Neal Strauss, vice president and senior credit officer of Moody’s Investors Services Inc., New York, adds that New York Life’s financial strength is mirrored in the company’s sterling credit rating: AAA, Moody’s highest rating.

“New York Life has a strong market position and brand, a diversified product portfolio, as well as capital adequacy and liquidity,” says Strauss. “Plus, the company has a very strong distribution field force.”

Pfaff says that New York Life’s career agency workforce, which numbers more than 12,000 agents, now has as a significant presence in the U.S.’ burgeoning cultural markets, including the African-American, Asian-American and Latino-American markets, The company invested “heavily” in these sectors three years ago, he notes, by recruiting and training agents to serve them.

New York Life recorded a 4% increase in agent recruitment over the same period in 2011, with 2,396 new agents hired through Sept. 30, 2012. In addition, 79% of the new agent hires in 2012 have been either women or individuals representing cultural markets.

“We’re now seeing the pay-off three years out,” he says Pfaff. “We’re on track to attain our sales goals in these markets.” 

New York Life’s agents recorded an increase of 11% in sales of recurring premium whole life insurance over the third quarter of 2011; The company’s annuity sales also rose 16%, driven by income annuity sales, which are up 17%.

“This is our best year ever in terms of sales of income annuity products,” says Pfaff. “We should have well over $1 billion in sales through 2012. In respect to variable annuities, we expect to achieve an 8% to 9% growth in sales for all of 2012. And that’s on top of the 22% sales increase we recorded last year.”

Pfaff adds that New York Life’s “case rate” (or the number of sales) also grew 6.5% in the third quarter. For all of 2012, the case rate is expected to be up by 7-8% compared to 2011.  

Sales of New York Life’s flagship product, whole life insurance, also are up 20% through the third quarter, says Pfaff.

Mutual fund sales in the third quarter increased 10% compared with the third quarter of 2011. The gain, New York Life reports, reflects the “consistent investment performance from the company’s investment boutiques in both income-oriented and capital appreciation funds.”
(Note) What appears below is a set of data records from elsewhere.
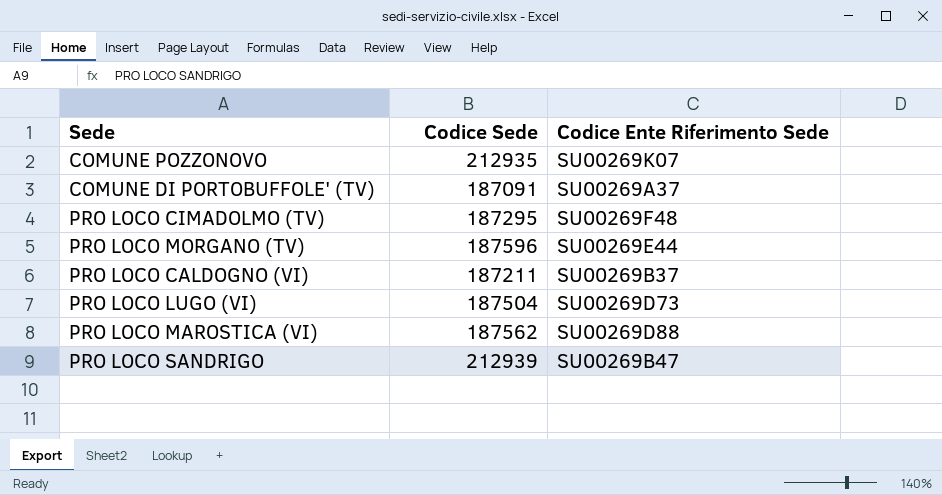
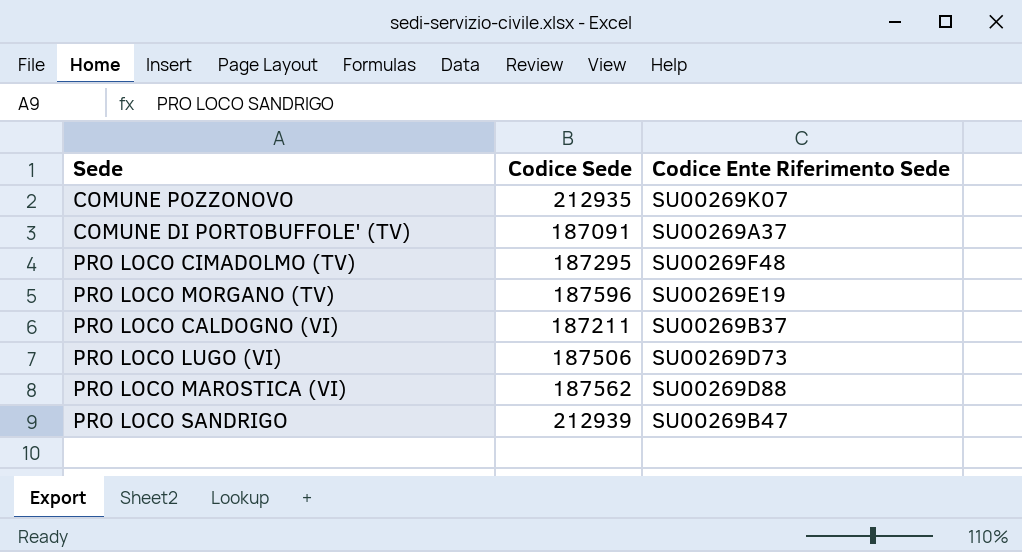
PRO LOCO MORGANO (TV) | Codice Ente Riferimento Sede: SU00269E44 -> SU00269E19
PRO LOCO LUGO (VI) | Codice Sede: 187504 -> 187506

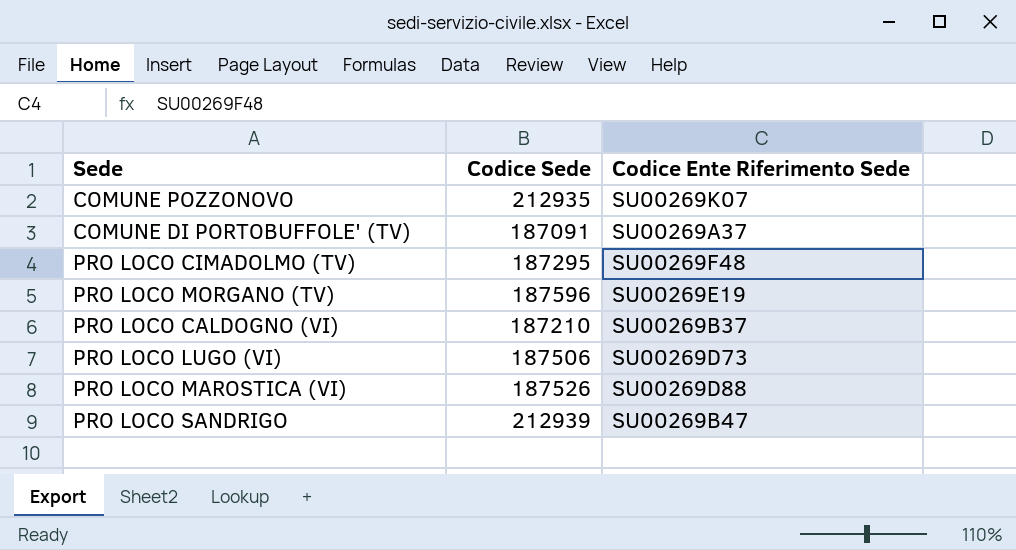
PRO LOCO CALDOGNO (VI) | Codice Sede: 187211 -> 187210
PRO LOCO MAROSTICA (VI) | Codice Sede: 187562 -> 187526

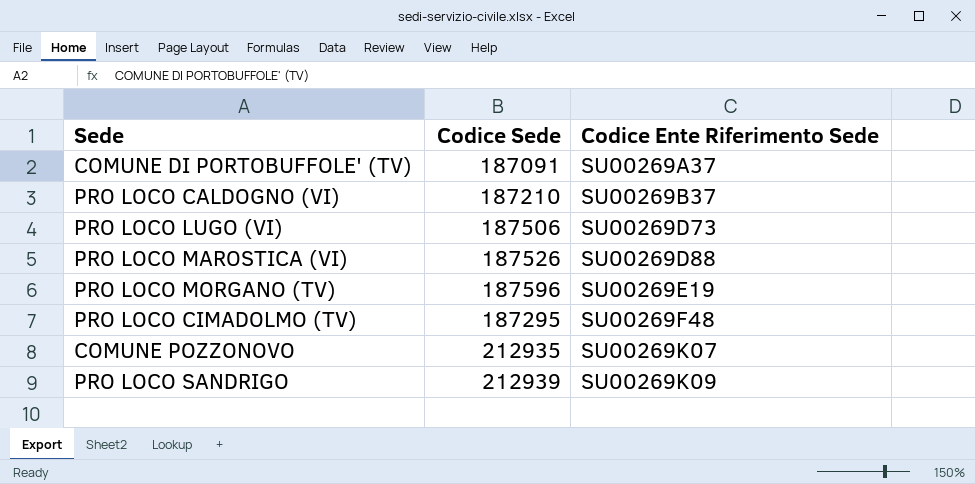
row order: none -> Codice Ente Riferimento Sede ascending
PRO LOCO SANDRIGO | Codice Ente Riferimento Sede: SU00269B47 -> SU00269K09

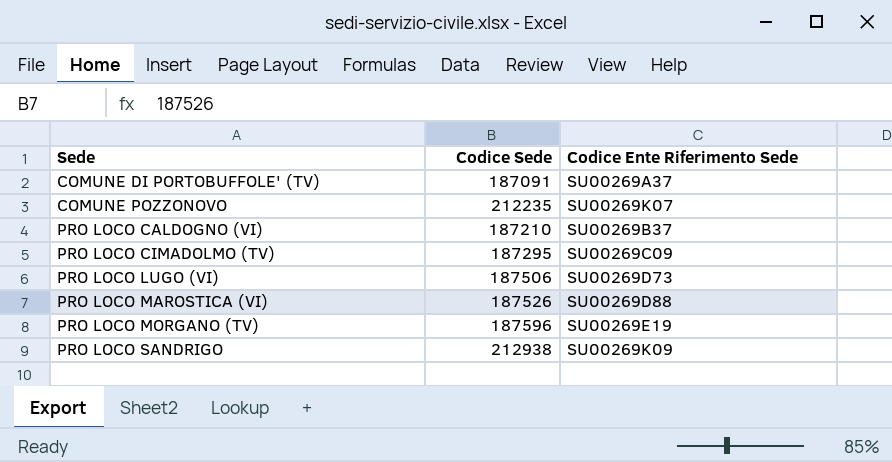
row order: Codice Ente Riferimento Sede ascending -> Sede ascending
COMUNE POZZONOVO | Codice Sede: 212935 -> 212235
PRO LOCO CIMADOLMO (TV) | Codice Ente Riferimento Sede: SU00269F48 -> SU00269C09
PRO LOCO SANDRIGO | Codice Sede: 212939 -> 212938

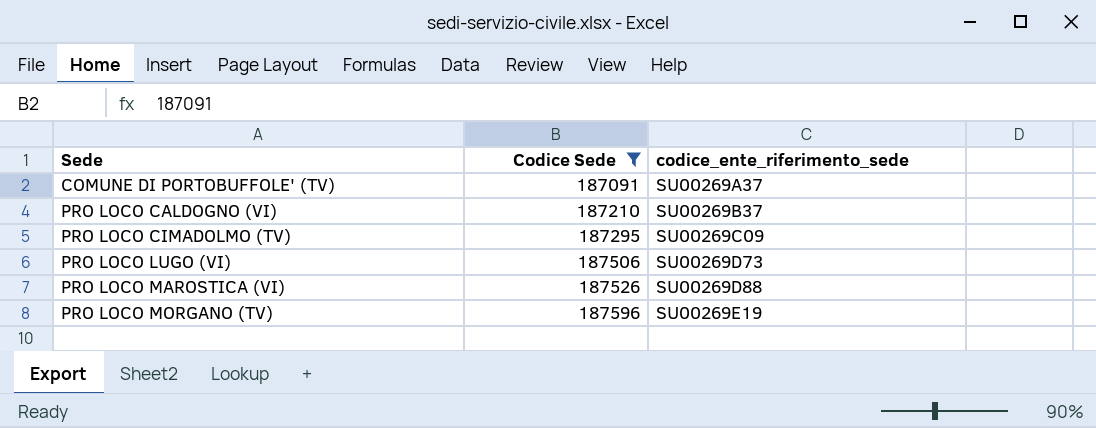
filter: none -> Codice Sede <= 187596
column name: Codice Ente Riferimento Sede -> codice_ente_riferimento_sede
While touting New York’s robust third quarter results, Pfaff says that several macroeconomic factors remain concerns for the company moving into 2013. Among them: Congressional action to reign in the deficit by, among other possible measures, eliminating or watering down the tax-favored treatment of life insurance; the slow-growth economy; and continuing low interest rates. Moody’s Strauss believes, however, that if New York Life and other mutual life insurance companies can continue to maintain high dividend payments to policyholders, then the company should be able to insulate itself in some measure from low interest rates, which tend to depress insurers’ earnings on investments and the credit ratings they can offer policyholders on their products.

“Mutual insurers will be impacted less than other companies [by low interest rates] next year because dividends let them absorb some of the negative effect,” he says. “Though not immune to the interest rate environment, the mutual companies are more protected against low interest rates than publicly held insurers.”

Strauss notes also that, because mutual insurers aren’t beholden to stockholders they’re better able than publicly held companies to plan for the long-term and to resist steps that might only yield-short term gains.